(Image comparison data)
◆ ◆ ◆ ◆
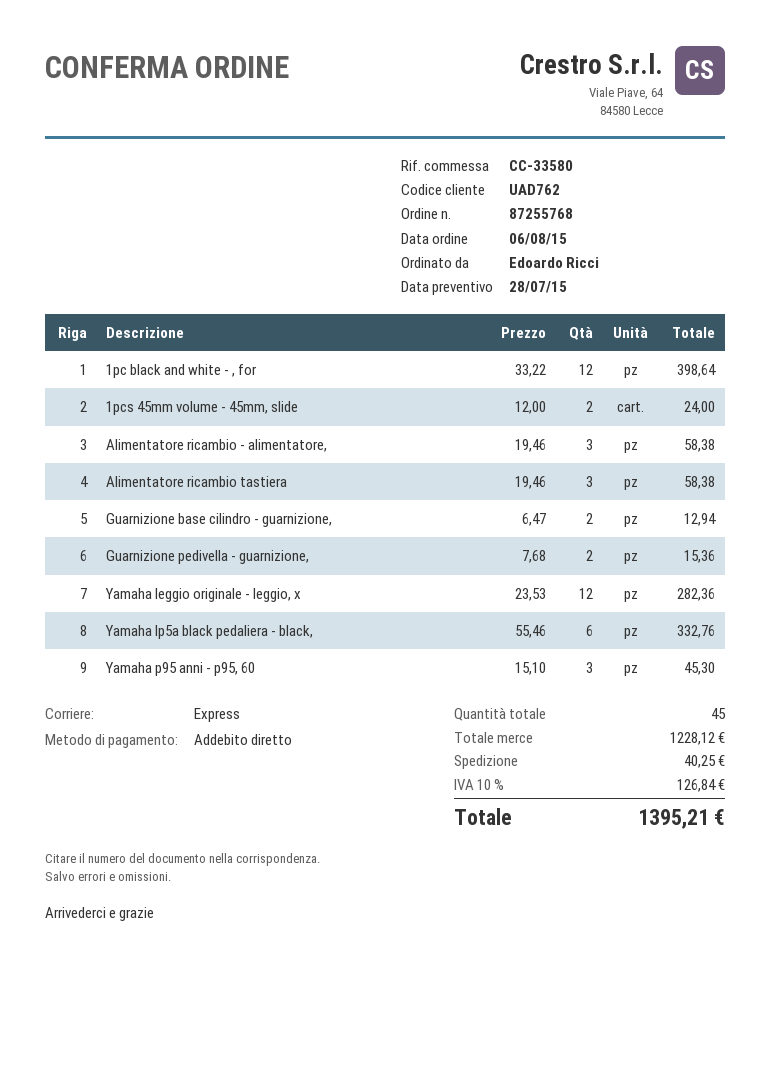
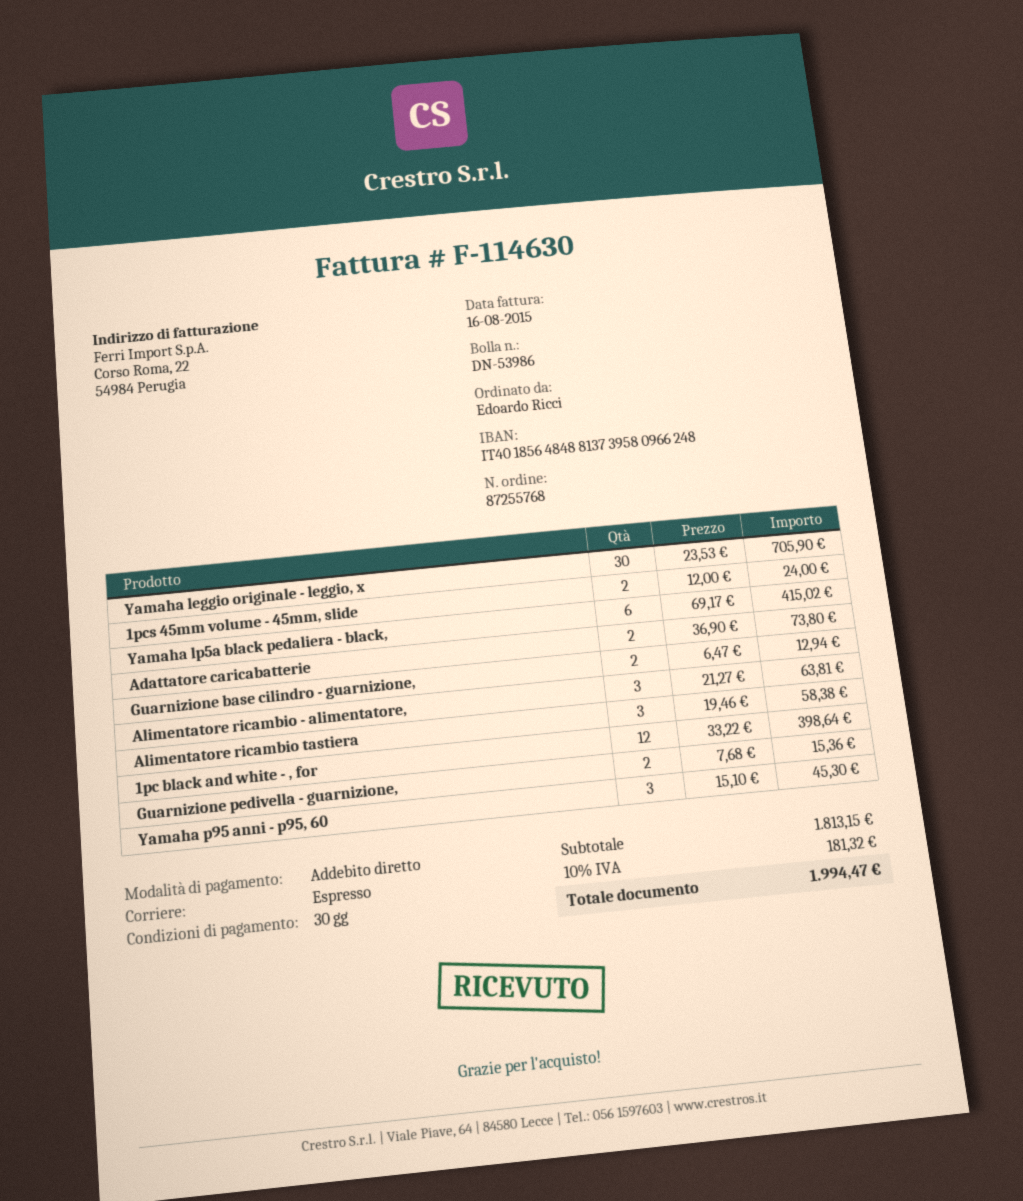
Alimentatore ricambio - alimentatore,: 3 x 19.46 = 58.38 -> 3 x 21.27 = 63.81
Yamaha leggio originale - leggio, x: 12 x 23.53 = 282.36 -> 30 x 23.53 = 705.90
Yamaha lp5a black pedaliera - black,: 6 x 55.46 = 332.76 -> 6 x 69.17 = 415.02
Adattatore caricabatterie: none -> 2 x 36.90 = 73.80
subtotal: 1228.12 -> 1813.15
shipping: 40.25 -> none
tax: 10% = 126.84 -> 10% = 181.32
total: 1395.21 -> 1994.47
◆ ◆ ◆ ◆
PROBLEM TO SOLVE:
Wherever a line in the entries above holds "none", copy that line.

SOLUTION TO THE EXERCISE:
Adattatore caricabatterie: none -> 2 x 36.90 = 73.80
shipping: 40.25 -> none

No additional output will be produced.